• **Task objective**: Taking the line with "total quantity: 409 -> 401" as the first and the line with "total: 19934.64 -> 18638.77" as the last, set down exactly every line in that range from the entries below, and no more.

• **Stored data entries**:
#####
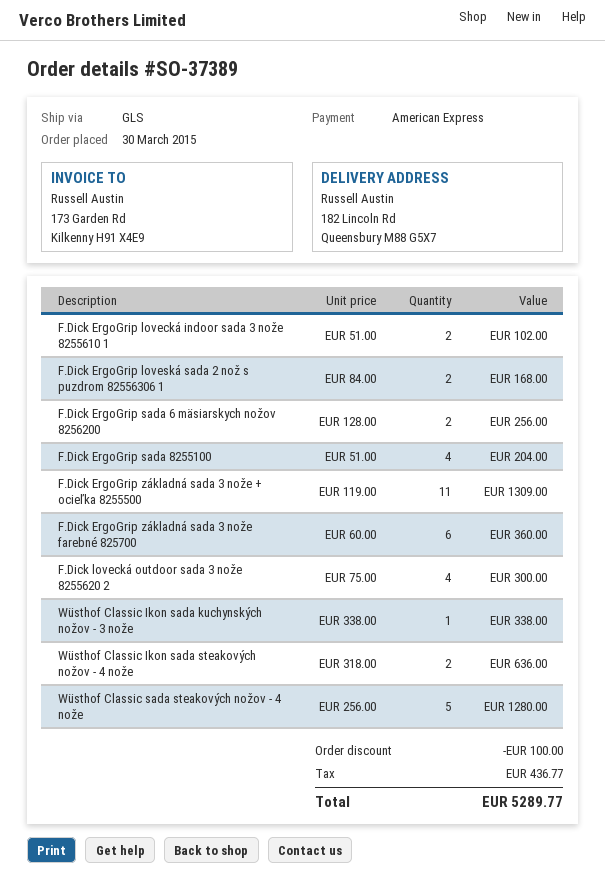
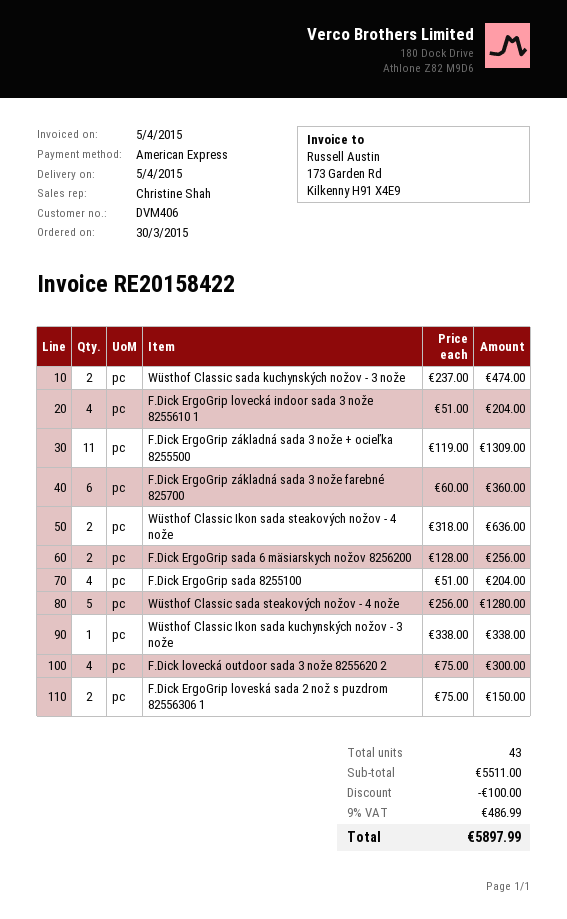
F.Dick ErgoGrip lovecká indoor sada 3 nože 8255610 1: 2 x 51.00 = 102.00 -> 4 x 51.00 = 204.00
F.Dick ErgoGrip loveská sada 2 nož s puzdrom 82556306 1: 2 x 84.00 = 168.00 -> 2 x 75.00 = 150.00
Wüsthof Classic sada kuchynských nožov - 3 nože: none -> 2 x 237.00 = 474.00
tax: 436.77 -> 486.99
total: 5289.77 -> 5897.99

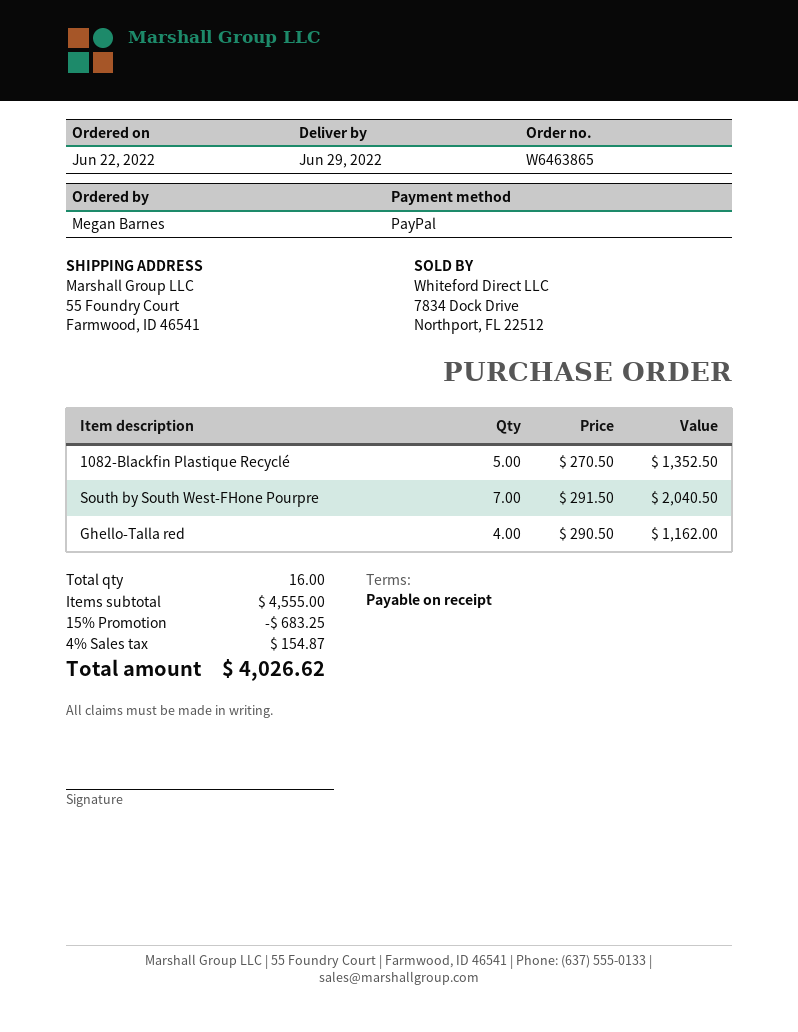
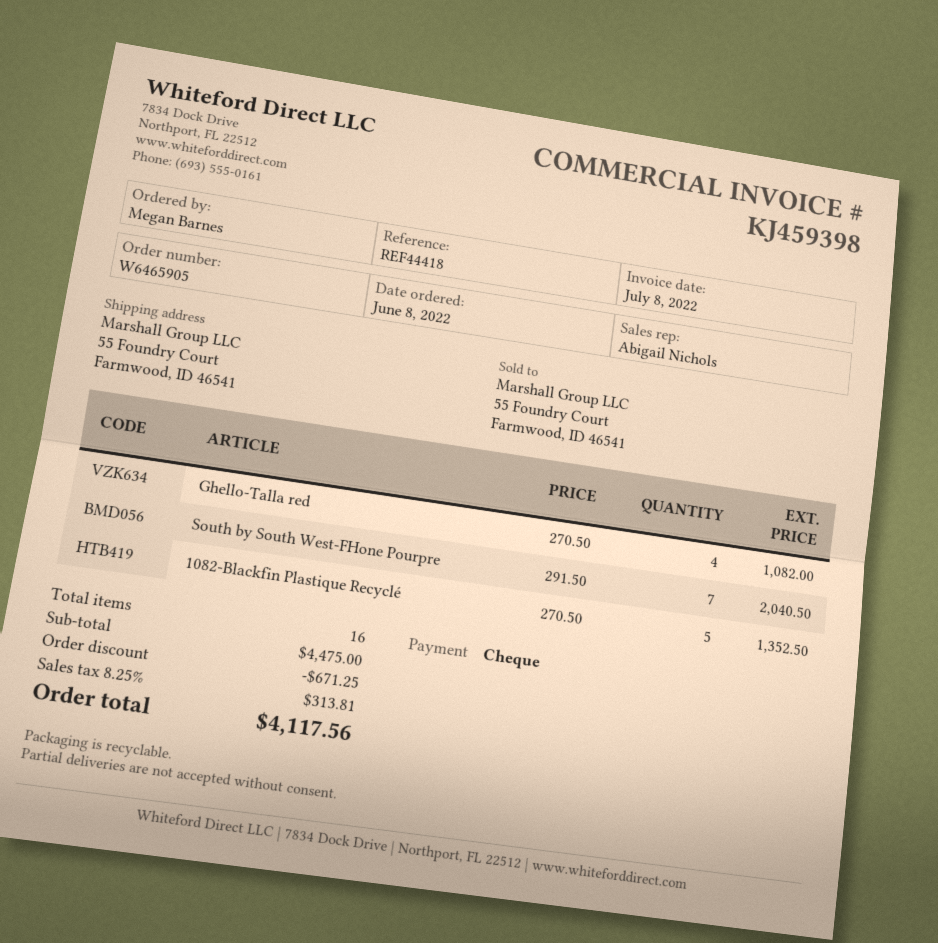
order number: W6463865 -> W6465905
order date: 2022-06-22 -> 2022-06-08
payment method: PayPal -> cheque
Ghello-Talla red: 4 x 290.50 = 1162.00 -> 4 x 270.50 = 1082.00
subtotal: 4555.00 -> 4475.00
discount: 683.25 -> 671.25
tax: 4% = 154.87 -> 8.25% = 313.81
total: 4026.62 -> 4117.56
#####
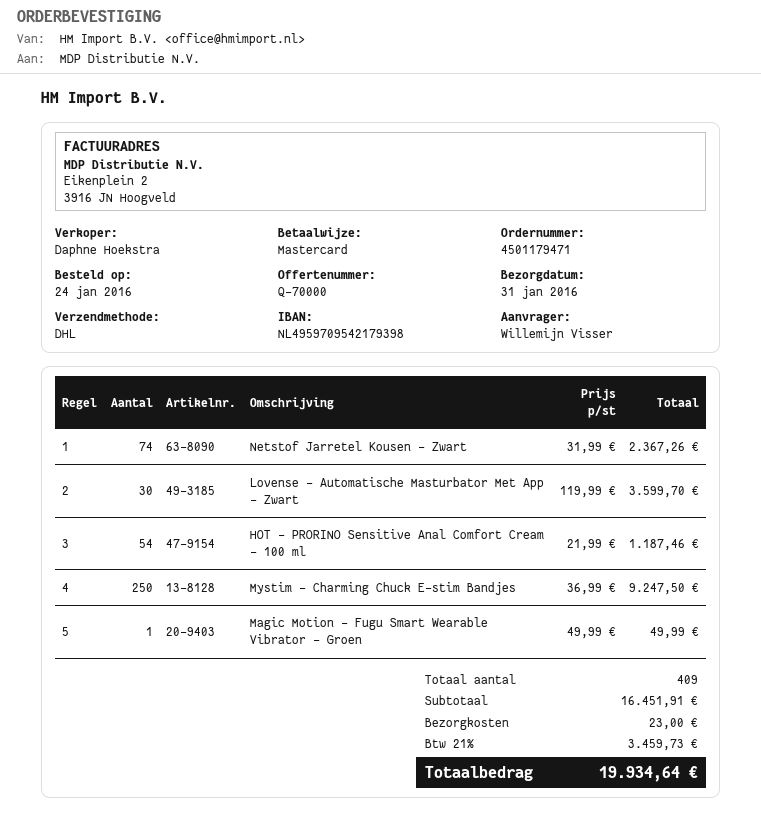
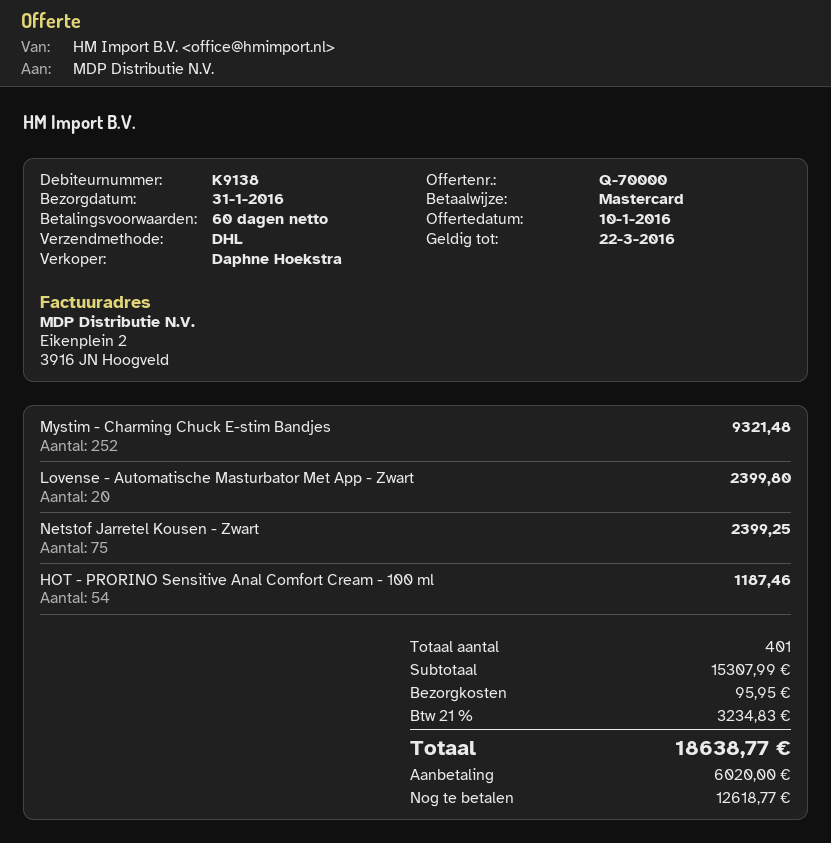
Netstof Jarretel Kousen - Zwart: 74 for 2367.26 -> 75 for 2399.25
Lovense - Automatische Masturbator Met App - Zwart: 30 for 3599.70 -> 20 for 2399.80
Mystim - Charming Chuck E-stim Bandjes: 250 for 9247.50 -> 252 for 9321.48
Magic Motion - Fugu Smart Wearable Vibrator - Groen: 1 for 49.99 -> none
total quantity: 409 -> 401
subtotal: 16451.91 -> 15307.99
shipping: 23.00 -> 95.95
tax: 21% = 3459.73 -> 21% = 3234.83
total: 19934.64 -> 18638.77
#####
• **Answer box**:
total quantity: 409 -> 401
subtotal: 16451.91 -> 15307.99
shipping: 23.00 -> 95.95
tax: 21% = 3459.73 -> 21% = 3234.83
total: 19934.64 -> 18638.77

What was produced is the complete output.